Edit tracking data
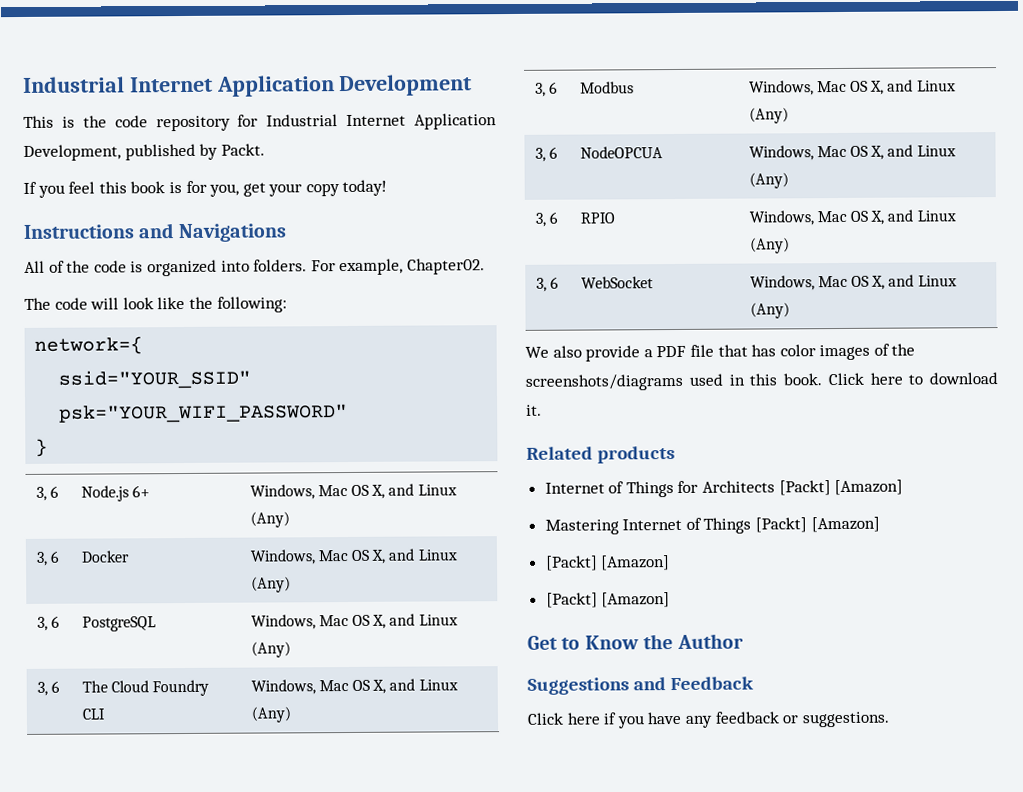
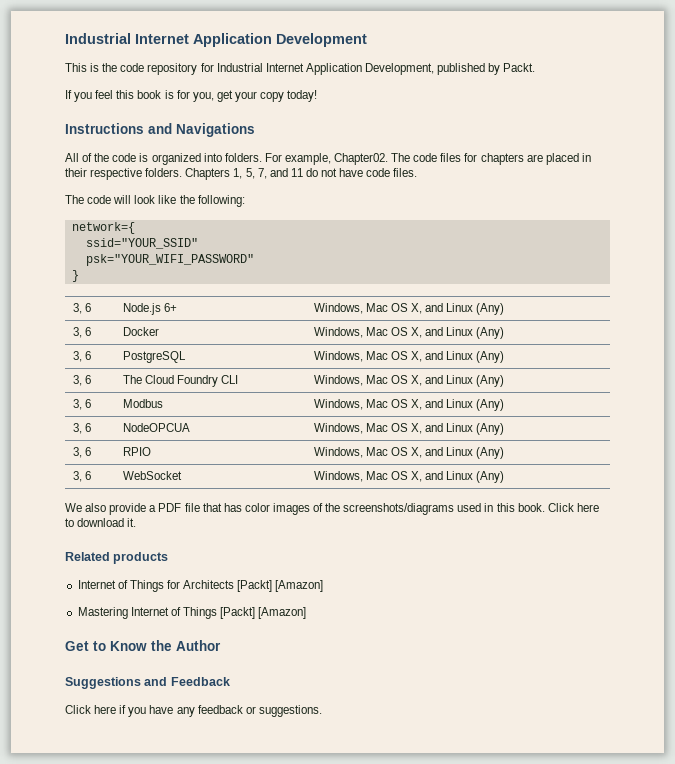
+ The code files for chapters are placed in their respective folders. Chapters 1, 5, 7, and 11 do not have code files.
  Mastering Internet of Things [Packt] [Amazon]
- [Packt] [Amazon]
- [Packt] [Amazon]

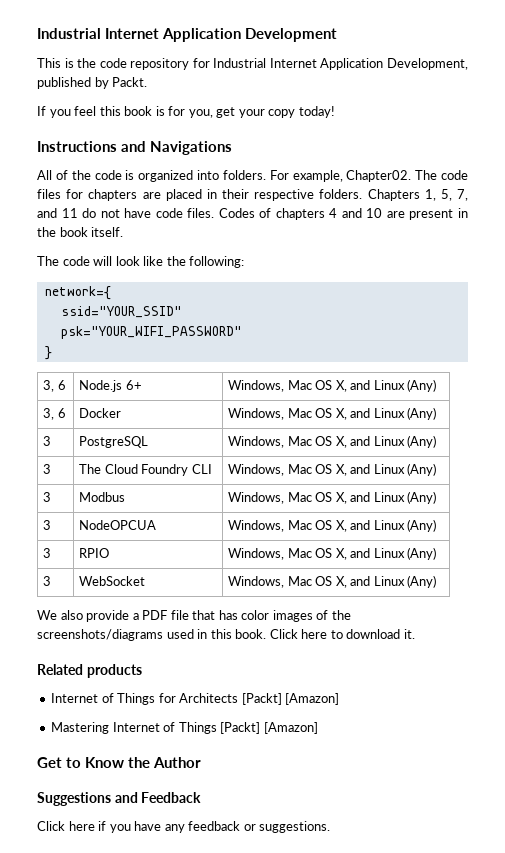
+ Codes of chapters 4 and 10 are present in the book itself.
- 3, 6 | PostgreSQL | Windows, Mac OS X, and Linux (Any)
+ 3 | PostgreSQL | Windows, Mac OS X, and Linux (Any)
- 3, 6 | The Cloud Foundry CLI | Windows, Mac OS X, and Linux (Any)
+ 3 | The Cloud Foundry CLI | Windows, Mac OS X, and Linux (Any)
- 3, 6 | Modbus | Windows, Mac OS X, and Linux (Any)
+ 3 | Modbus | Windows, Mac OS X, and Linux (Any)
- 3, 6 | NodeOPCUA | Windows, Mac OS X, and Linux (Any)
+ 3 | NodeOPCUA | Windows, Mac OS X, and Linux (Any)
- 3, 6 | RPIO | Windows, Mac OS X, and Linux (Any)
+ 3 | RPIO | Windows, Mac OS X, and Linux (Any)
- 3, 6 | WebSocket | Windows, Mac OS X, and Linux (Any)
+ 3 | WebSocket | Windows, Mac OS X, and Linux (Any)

Problem to work on:
Reproduce the lines above exactly, please, but not the pictures in them.

Response to this exercise:
+ The code files for chapters are placed in their respective folders. Chapters 1, 5, 7, and 11 do not have code files.
  Mastering Internet of Things [Packt] [Amazon]
- [Packt] [Amazon]
- [Packt] [Amazon]

+ Codes of chapters 4 and 10 are present in the book itself.
- 3, 6 | PostgreSQL | Windows, Mac OS X, and Linux (Any)
+ 3 | PostgreSQL | Windows, Mac OS X, and Linux (Any)
- 3, 6 | The Cloud Foundry CLI | Windows, Mac OS X, and Linux (Any)
+ 3 | The Cloud Foundry CLI | Windows, Mac OS X, and Linux (Any)
- 3, 6 | Modbus | Windows, Mac OS X, and Linux (Any)
+ 3 | Modbus | Windows, Mac OS X, and Linux (Any)
- 3, 6 | NodeOPCUA | Windows, Mac OS X, and Linux (Any)
+ 3 | NodeOPCUA | Windows, Mac OS X, and Linux (Any)
- 3, 6 | RPIO | Windows, Mac OS X, and Linux (Any)
+ 3 | RPIO | Windows, Mac OS X, and Linux (Any)
- 3, 6 | WebSocket | Windows, Mac OS X, and Linux (Any)
+ 3 | WebSocket | Windows, Mac OS X, and Linux (Any)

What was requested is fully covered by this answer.